Moins de victimes de violences qu’en France

Voici un résumé de l’étude réalisée par un partenariat réunissant l’INSEE, la Délégation à l’Outre-mer, l’Agence régionale de Santé et la Direction de la Jeunesse et des Sports.

Cette publication, réalisée en partenariat par l’INSEE et la Délégation générale à l’Outre-mer, l’Agence de santé et la Direction de la Jeunesse et des Sports et de la Cohésion sociale dresse un premier diagnostic sur les violences à La Réunion.

Elle a été élaborée à partir de l’enquête “Cadre de vie et sécurité”. Cette enquête réalisée au niveau national par l’INSEE et l’Observatoire national de la délinquance et des réponses pénales depuis 2007 s’est déroulée pour la première fois à La Réunion en 2011.

Un tiers des Réunionnais ont été victimes de violences en 2009 ou 2010. C’est moins qu’en France métropolitaine, mais le sentiment d’insécurité est plus répandu sur l’île.
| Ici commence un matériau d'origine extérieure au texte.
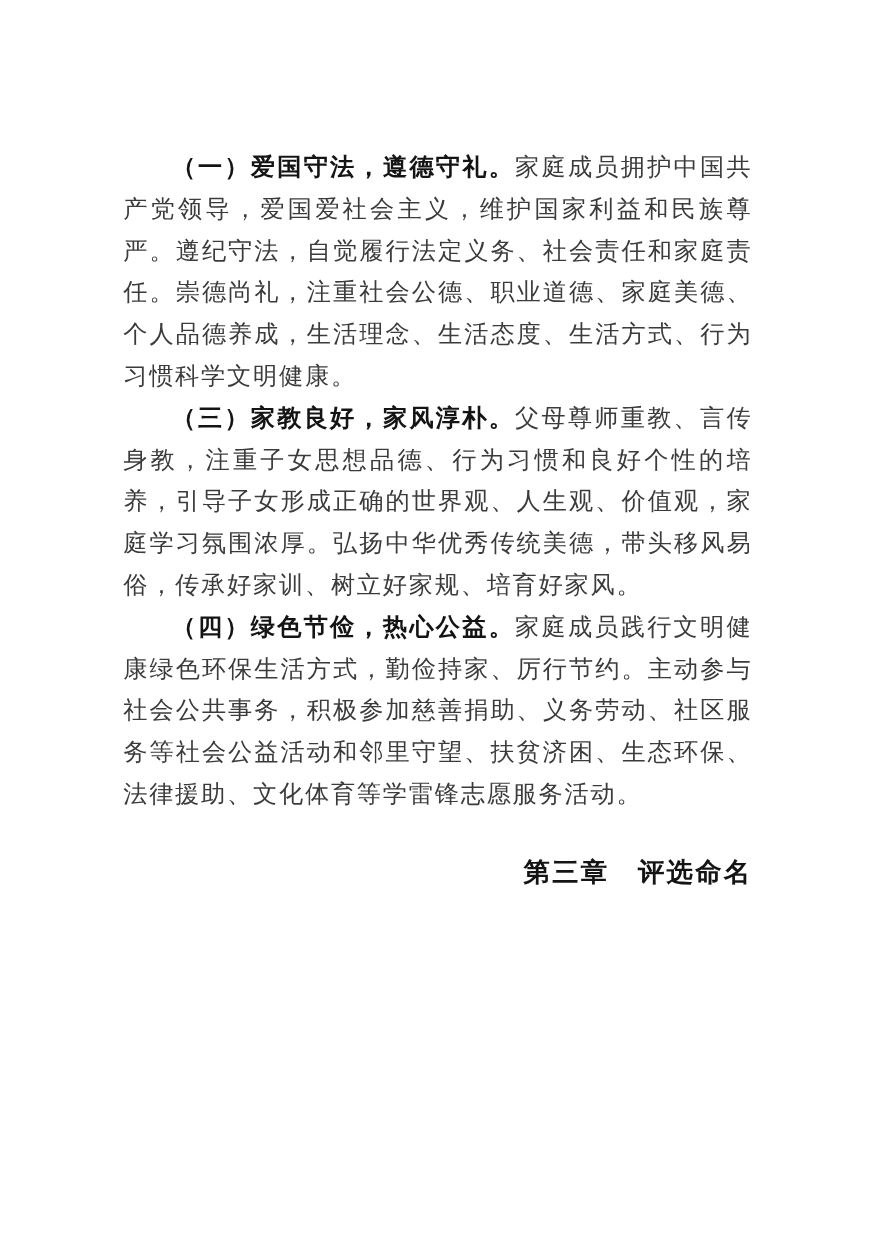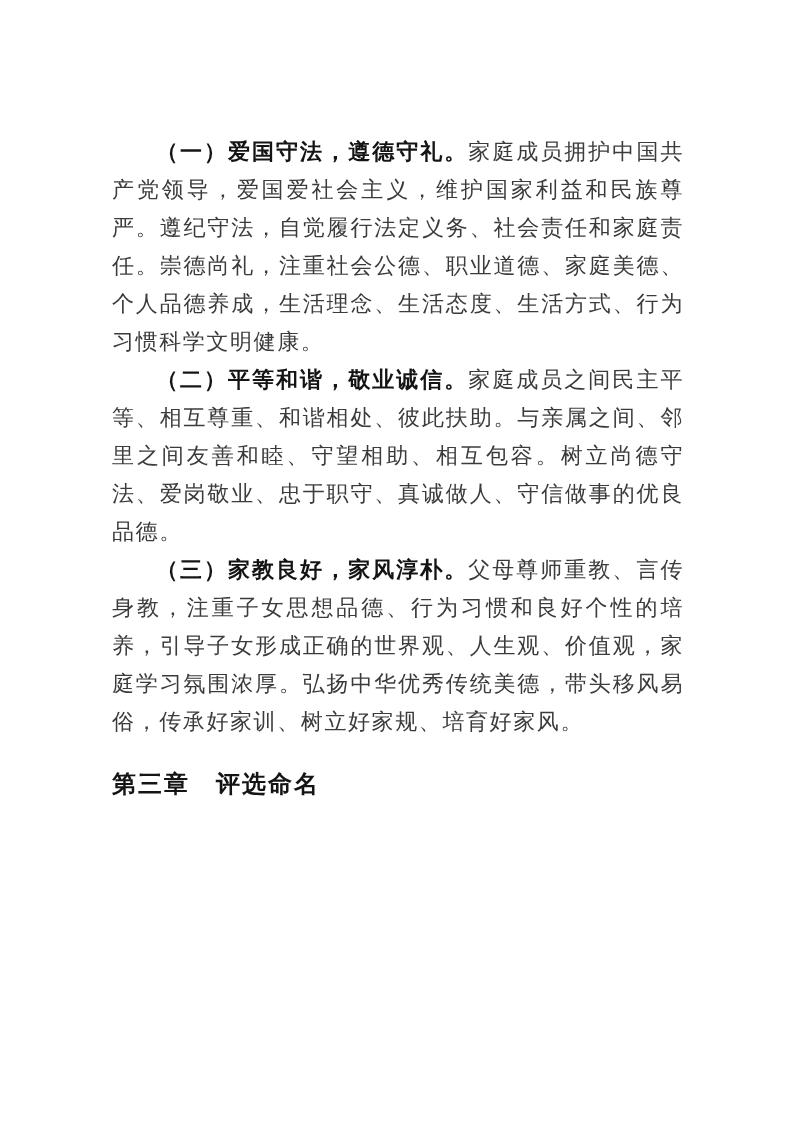"（二）平等和谐，敬业诚信。家庭成员之间民主平等、相互尊重、和谐相处、彼此扶助。与" p.para { html: <p><b>（二）平等和谐，敬业诚信。</b><span>家庭成员之间民主平等、相互尊重、和谐相处、彼此扶助。与亲属之间、邻里之间友善和睦、守望相助、相互包容。树立尚德守法、爱岗敬业、忠于职守、真诚做人、守信做事的优良品德。</span></p> -> none }
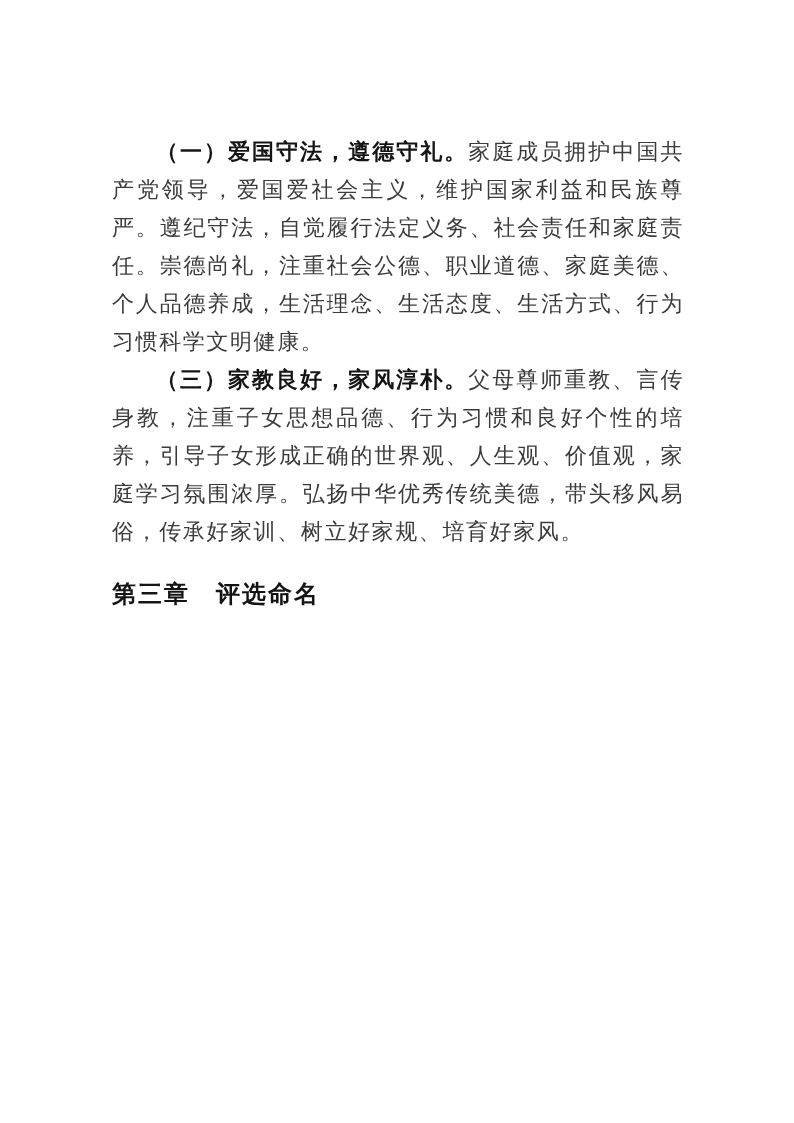"（四）绿色节俭，热心公益。家庭成员践行文明健康绿色环保生活方式，勤俭持家、厉行节" p.para { html: none -> <p><b>（四）绿色节俭，热心公益。</b><span>家庭成员践行文明健康绿色环保生活方式，勤俭持家、厉行节约。主动参与社会公共事务，积极参加慈善捐助、义务劳动、社区服务等社会公益活动和邻里守望、扶贫济困、生态环保、法律援助、文化体育等学雷锋志愿服务活动。</span></p> }
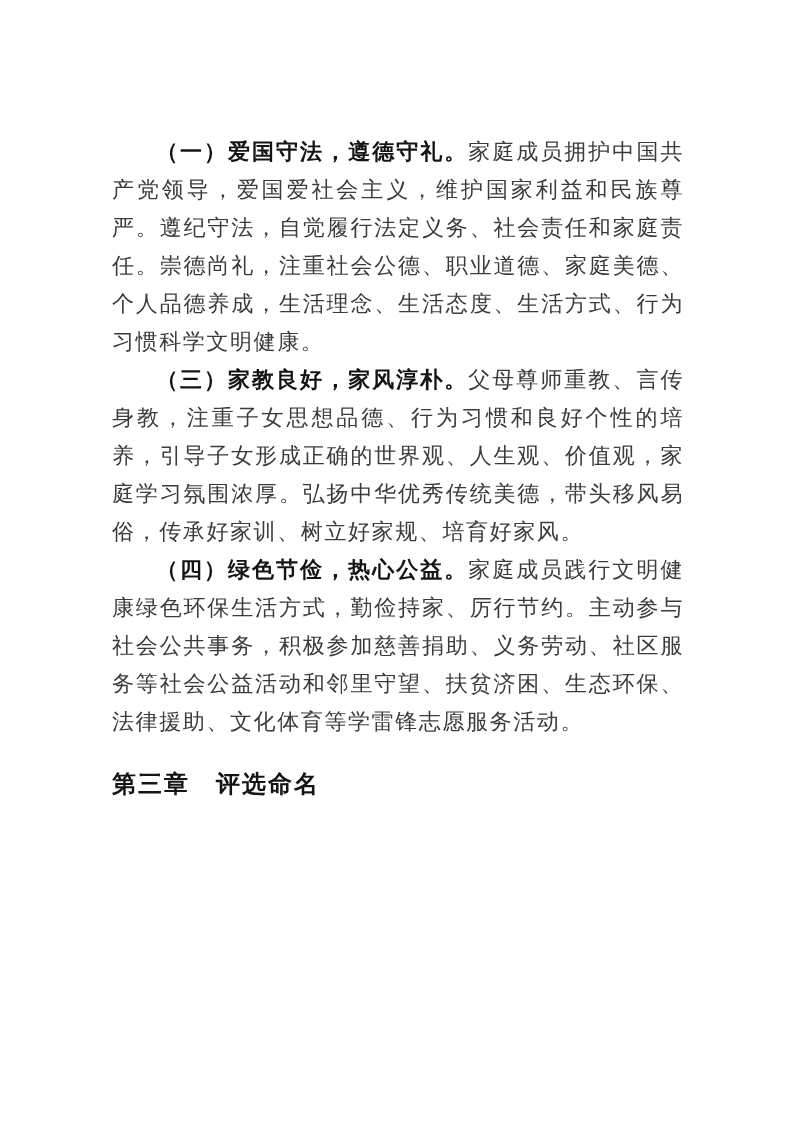"第三章 评选命名" .chapter { margin: 24px 0 0 0 -> 34px 0 0 0; text-align: left -> right }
Les atteintes les plus sensibles, à caractère sexuel ou perpétrées par un membre du ménage, touchent un dixième de la population, majoritairement des femmes. Elles sont plus fréquentes à La Réunion et sont aussi les moins exprimées.

Les autres atteintes à la personne, moins graves, sont le plus souvent des insultes et des menaces. La moitié des atteintes aux biens des ménages concerne les voitures.

Les actes de délinquance sont moins fréquents qu’en métropole, mais le sentiment d’insécurité est plus prégnant à La Réunion. Par exemple, 18% des personnes sont concernées dans leur quartier contre 11% en métropole. Cette inquiétude s’explique d’une part par la médiatisation des actes de violence alimentant ainsi la crainte. D’autre part, les Réunionnais se sentent peu protégés, en effet, 51% sont insatisfaits de l’action de la gendarmerie ou de la police contre 44% en métropole.

Les violences familiales plus fréquentes qu’en métropole

Les violences dites sensibles : atteinte sexuelle ou bien violence perpétrée à l’intérieur du ménage concernent une personne sur dix à La Réunion. Les violences sexuelles par une personne extérieure du ménage sont les plus fréquentes et concernent 7% de la population contre 4% en métropole.

Au sein du ménage, 3,9% des personnes sont exposées à la violence d’un proche (2,4% en métropole).

En 2009 ou 2010, 18% des Réunionnais ont été victimes d’une agression dite d’atteinte aux personnes : insultes, menaces, vols aux personnes ou violences physiques en dehors du ménage. Les plus jeunes sont particulièrement exposés, un tiers des 14 à 24 ans en sont victimes.

Les atteintes aux biens du ménage concernent les véhicules, le logement ou les fraudes bancaires : 19% des ménages réunionnais en sont victimes.

Plus c’est grave, moins c’est dit

Les dépôts de plainte sont rares et leur fréquence varie selon le type d’agression. Les plus déclarées sont les atteintes aux biens du ménage (29%) et les vols personnels. Les violences dites sensibles sont les moins déclarées (9%). Les violences intrafamiliales sont parfois exprimées ailleurs qu’à la police. Ainsi, 37% des victimes consultent un médecin suite à ces violences. Alors, le personnel médical joue un rôle primordial dans l’écoute. Il est formé à l’accueil des victimes.

Les violences intrafamiliales, particulièrement envers les femmes, sont encore fréquentes. En 2011, six Réunionnaises sont décédées sous les coups de leur conjoint. Afin de lutter contre ces violences, une gouvernance spécifique et des actions propres à l’île ont été mises en place. Elles s’inscrivent dans le plan interministériel de lutte contre les violences faites aux femmes.